** DATA TO EXAMINE follows **

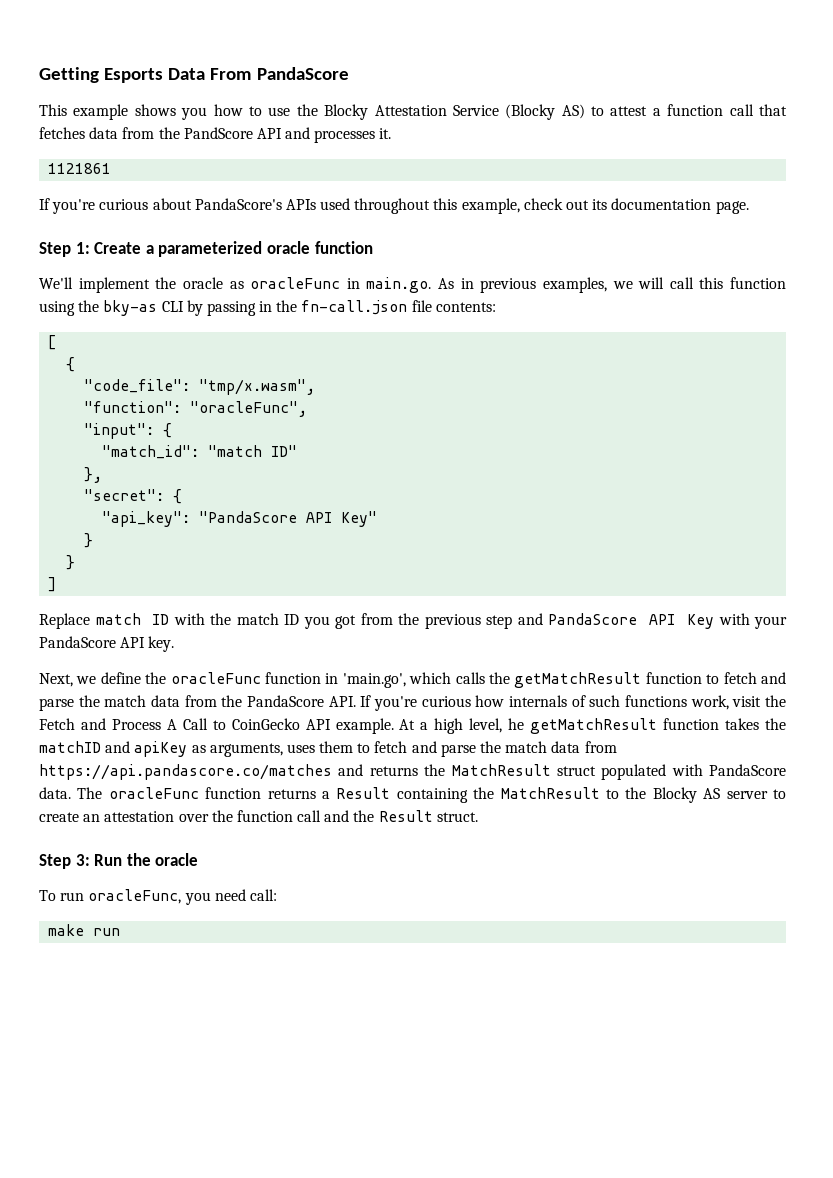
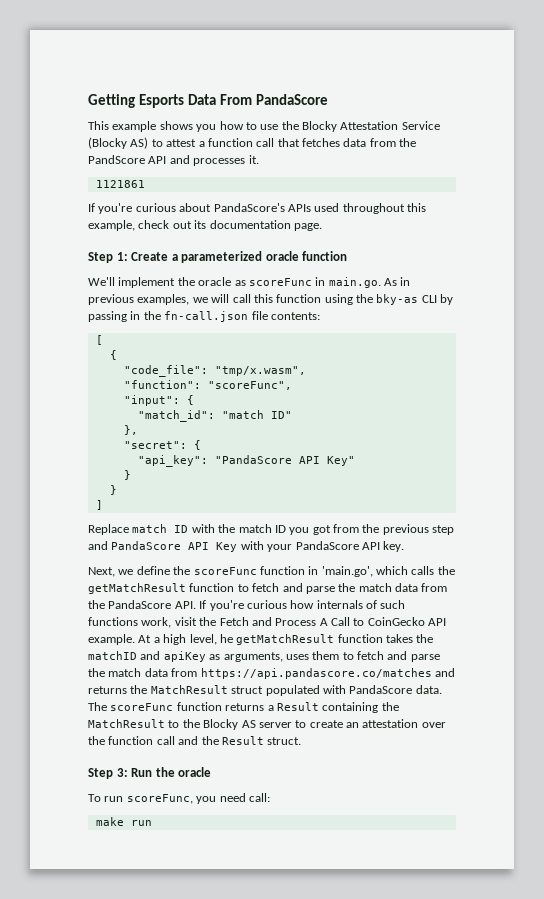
- We'll implement the oracle as oracleFunc in main.go. As in previous examples, we will call this function using the bky-as CLI by passing in the fn-call.json file contents:
+ We'll implement the oracle as scoreFunc in main.go. As in previous examples, we will call this function using the bky-as CLI by passing in the fn-call.json file contents:
- "function": "oracleFunc",
+ "function": "scoreFunc",
- Next, we define the oracleFunc function in 'main.go', which calls the getMatchResult function to fetch and parse the match data from the PandaScore API. If you're curious how internals of such functions work, visit the Fetch and Process A Call to CoinGecko API example.
+ Next, we define the scoreFunc function in 'main.go', which calls the getMatchResult function to fetch and parse the match data from the PandaScore API. If you're curious how internals of such functions work, visit the Fetch and Process A Call to CoinGecko API example.
- The oracleFunc function returns a Result containing the MatchResult to the Blocky AS server to create an attestation over the function call and the Result struct.
+ The scoreFunc function returns a Result containing the MatchResult to the Blocky AS server to create an attestation over the function call and the Result struct.
- To run oracleFunc, you need call:
+ To run scoreFunc, you need call:

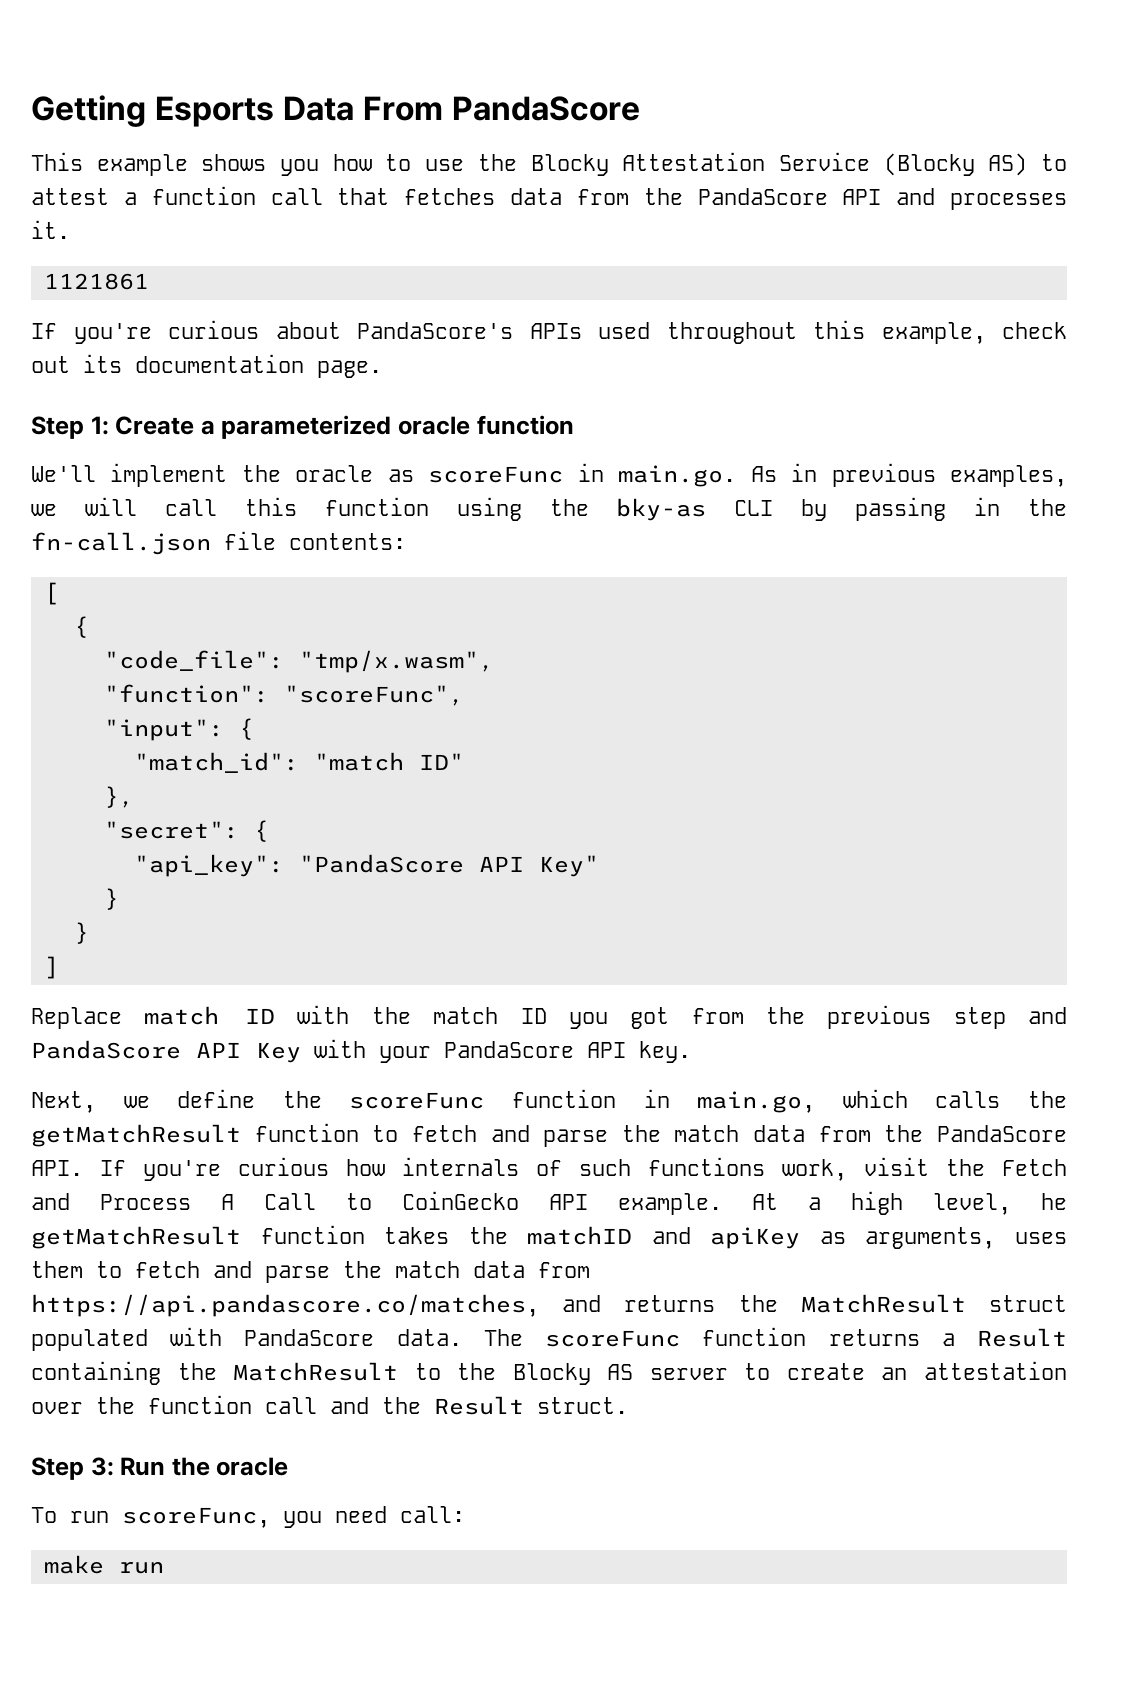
- This example shows you how to use the Blocky Attestation Service (Blocky AS) to attest a function call that fetches data from the PandScore API and processes it.
+ This example shows you how to use the Blocky Attestation Service (Blocky AS) to attest a function call that fetches data from the PandaScore API and processes it.
- Next, we define the scoreFunc function in 'main.go', which calls the getMatchResult function to fetch and parse the match data from the PandaScore API. If you're curious how internals of such functions work, visit the Fetch and Process A Call to CoinGecko API example.
+ Next, we define the scoreFunc function in main.go, which calls the getMatchResult function to fetch and parse the match data from the PandaScore API. If you're curious how internals of such functions work, visit the Fetch and Process A Call to CoinGecko API example.
- At a high level, he getMatchResult function takes the matchID and apiKey as arguments, uses them to fetch and parse the match data from https://api.pandascore.co/matches and returns the MatchResult struct populated with PandaScore data.
+ At a high level, he getMatchResult function takes the matchID and apiKey as arguments, uses them to fetch and parse the match data from https://api.pandascore.co/matches, and returns the MatchResult struct populated with PandaScore data.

** End of DATA TO EXAMINE **

- REQUIREMENT -
Restate the data above word for word. Skip every picture.

- SOLUTION BELOW -
- We'll implement the oracle as oracleFunc in main.go. As in previous examples, we will call this function using the bky-as CLI by passing in the fn-call.json file contents:
+ We'll implement the oracle as scoreFunc in main.go. As in previous examples, we will call this function using the bky-as CLI by passing in the fn-call.json file contents:
- "function": "oracleFunc",
+ "function": "scoreFunc",
- Next, we define the oracleFunc function in 'main.go', which calls the getMatchResult function to fetch and parse the match data from the PandaScore API. If you're curious how internals of such functions work, visit the Fetch and Process A Call to CoinGecko API example.
+ Next, we define the scoreFunc function in 'main.go', which calls the getMatchResult function to fetch and parse the match data from the PandaScore API. If you're curious how internals of such functions work, visit the Fetch and Process A Call to CoinGecko API example.
- The oracleFunc function returns a Result containing the MatchResult to the Blocky AS server to create an attestation over the function call and the Result struct.
+ The scoreFunc function returns a Result containing the MatchResult to the Blocky AS server to create an attestation over the function call and the Result struct.
- To run oracleFunc, you need call:
+ To run scoreFunc, you need call:

- This example shows you how to use the Blocky Attestation Service (Blocky AS) to attest a function call that fetches data from the PandScore API and processes it.
+ This example shows you how to use the Blocky Attestation Service (Blocky AS) to attest a function call that fetches data from the PandaScore API and processes it.
- Next, we define the scoreFunc function in 'main.go', which calls the getMatchResult function to fetch and parse the match data from the PandaScore API. If you're curious how internals of such functions work, visit the Fetch and Process A Call to CoinGecko API example.
+ Next, we define the scoreFunc function in main.go, which calls the getMatchResult function to fetch and parse the match data from the PandaScore API. If you're curious how internals of such functions work, visit the Fetch and Process A Call to CoinGecko API example.
- At a high level, he getMatchResult function takes the matchID and apiKey as arguments, uses them to fetch and parse the match data from https://api.pandascore.co/matches and returns the MatchResult struct populated with PandaScore data.
+ At a high level, he getMatchResult function takes the matchID and apiKey as arguments, uses them to fetch and parse the match data from https://api.pandascore.co/matches, and returns the MatchResult struct populated with PandaScore data.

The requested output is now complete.